Last month, Tradeshift, a supply chain payment platform that has achieved unicorn status in recent years has had some good news and some bad news. A Series F financing round of $ 240 million in equity and debt was announced, which was raised from a combination of existing and new investors. A total of $ 661 million has been raised since it started in 2008. Investors include Goldman Sachs, Principal Strategic Investments and Wipro Ventures.
The new financing came despite talk of a possible IPO last year. In fact, this new round of financing was an admission by the company that it delayed every IPO and put the company "on a direct path to profitability in the near future". This is exactly the kind of noise that many larger technology companies have made after the problems of WeWork and Peloton with the public markets.
During this announcement, CEO and co-founder Christian Lanng also admitted that the pursuit of profitability would mean a cost reduction that is possible for all possible IPOs.

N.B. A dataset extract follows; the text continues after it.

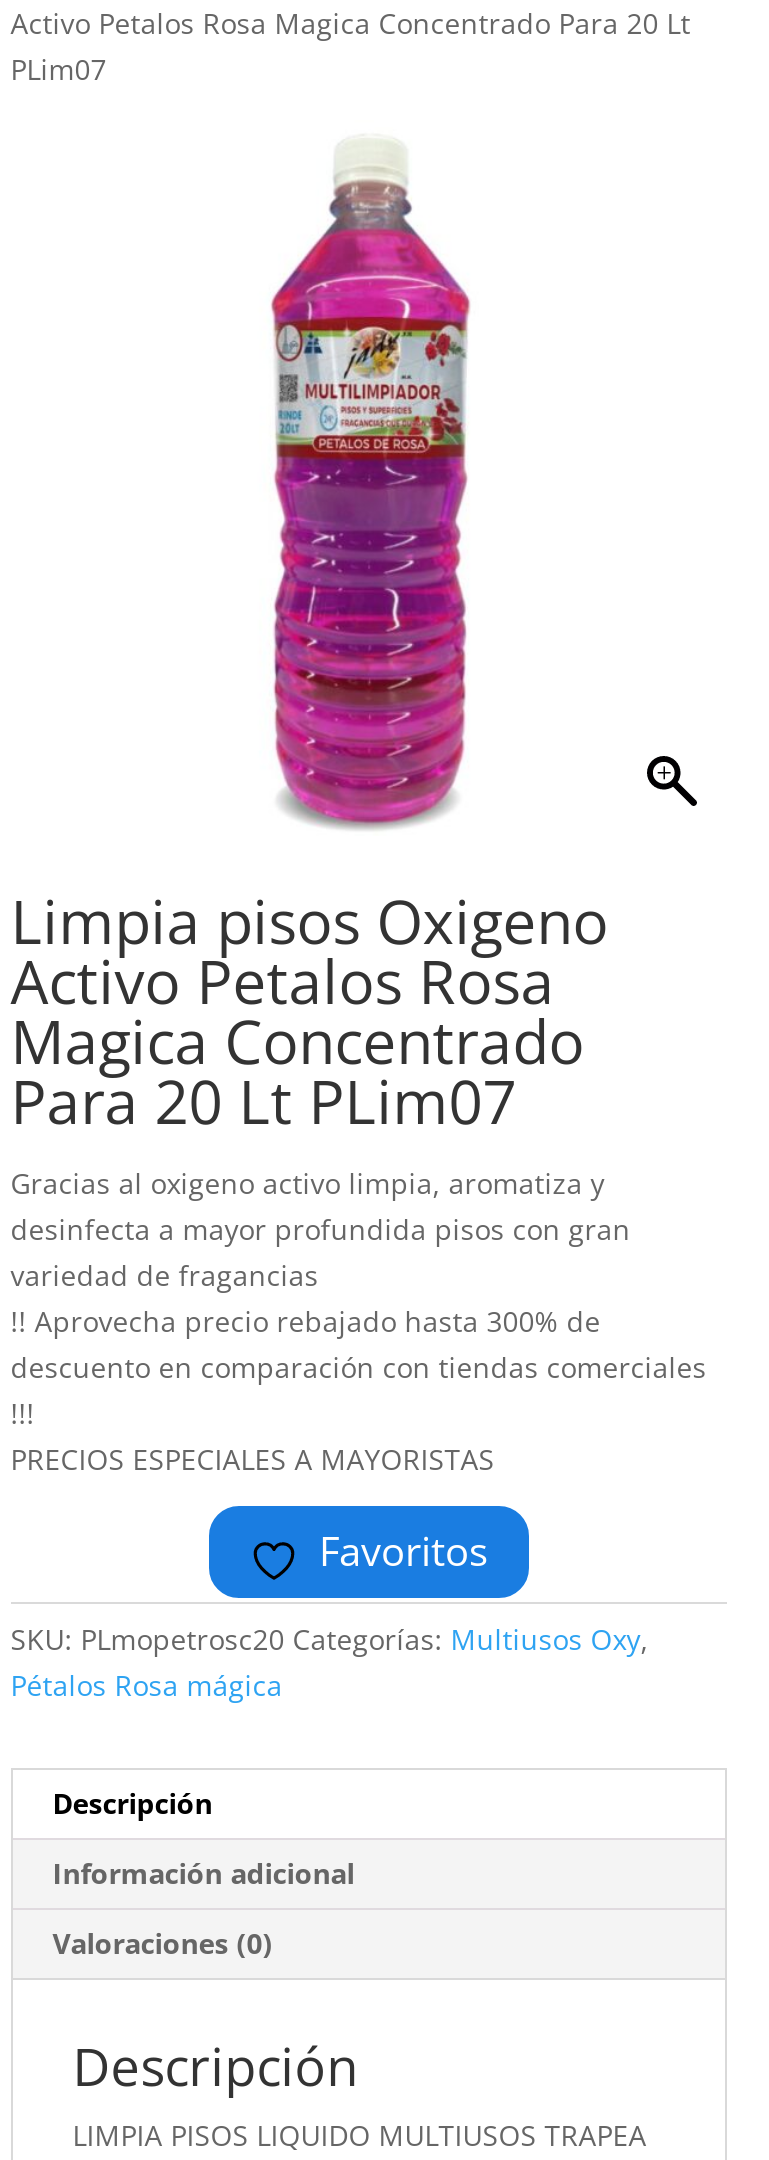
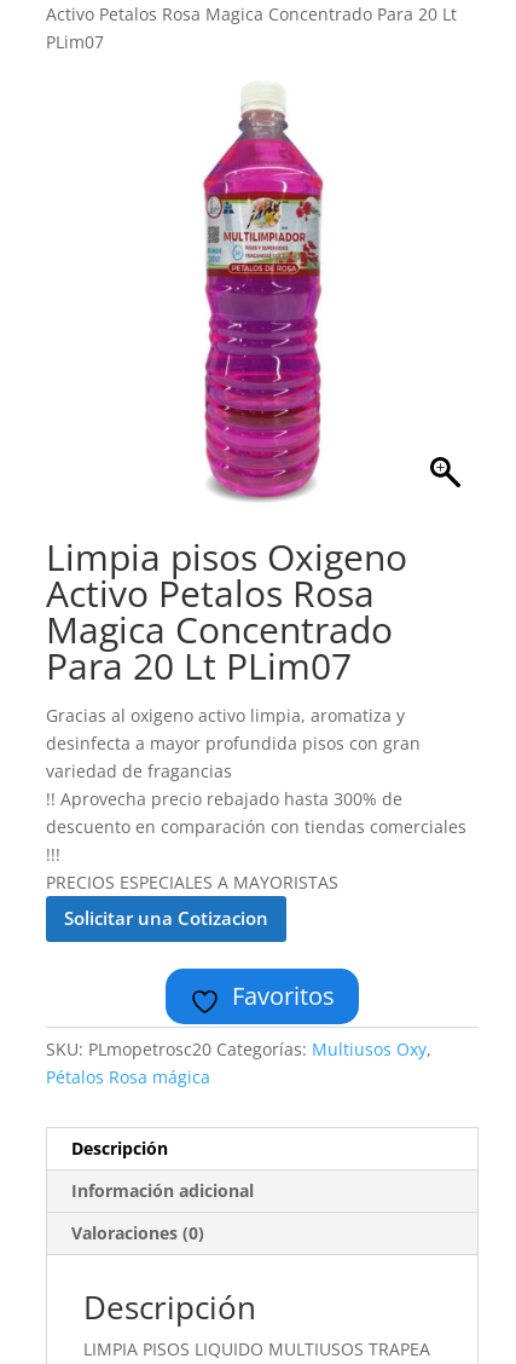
none -> [64,906,268,930] Solicitar una Cotizacion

Lanng said this would likely mean reducing the number of employees in his expensive San Francisco offices, but redistributing resources and talent in places where it is more affordable. Yesterday we received confirmation from the European trade press that the cuts were actually starting to take effect.
The Danish version of ComputerWorld reported that the staff cuts are now in three digits and were implemented in mid-January.
The cuts came from the number of employees in the company's offices in Copenhagen, San Francisco and other offices.
Mikkel Hippe Brun, co-founder of Tradeshift and head of the company. The Asian company confirmed the information to ComputerWorld, but stated that "there are still some consultations around the world where we have different rules on notifications and how we can collect them subject to objections. ”
The company still did this, however, with more than 1
At the same time, the company hired new executives from SAP, Oracle and Microsoft, and others. According to ComputerWorld
Tradeshift has an impressive number of investors, like Goldman Sachs although it is noteworthy that this does not include any of the typical SaaS-oriented Valley VCs.
Tradeshift customers included Air France KLM, Kuehne + Nagel International AG, DHL, Fujitsu, HSBC, Siemens, Société Générale, Unilever and Volvo.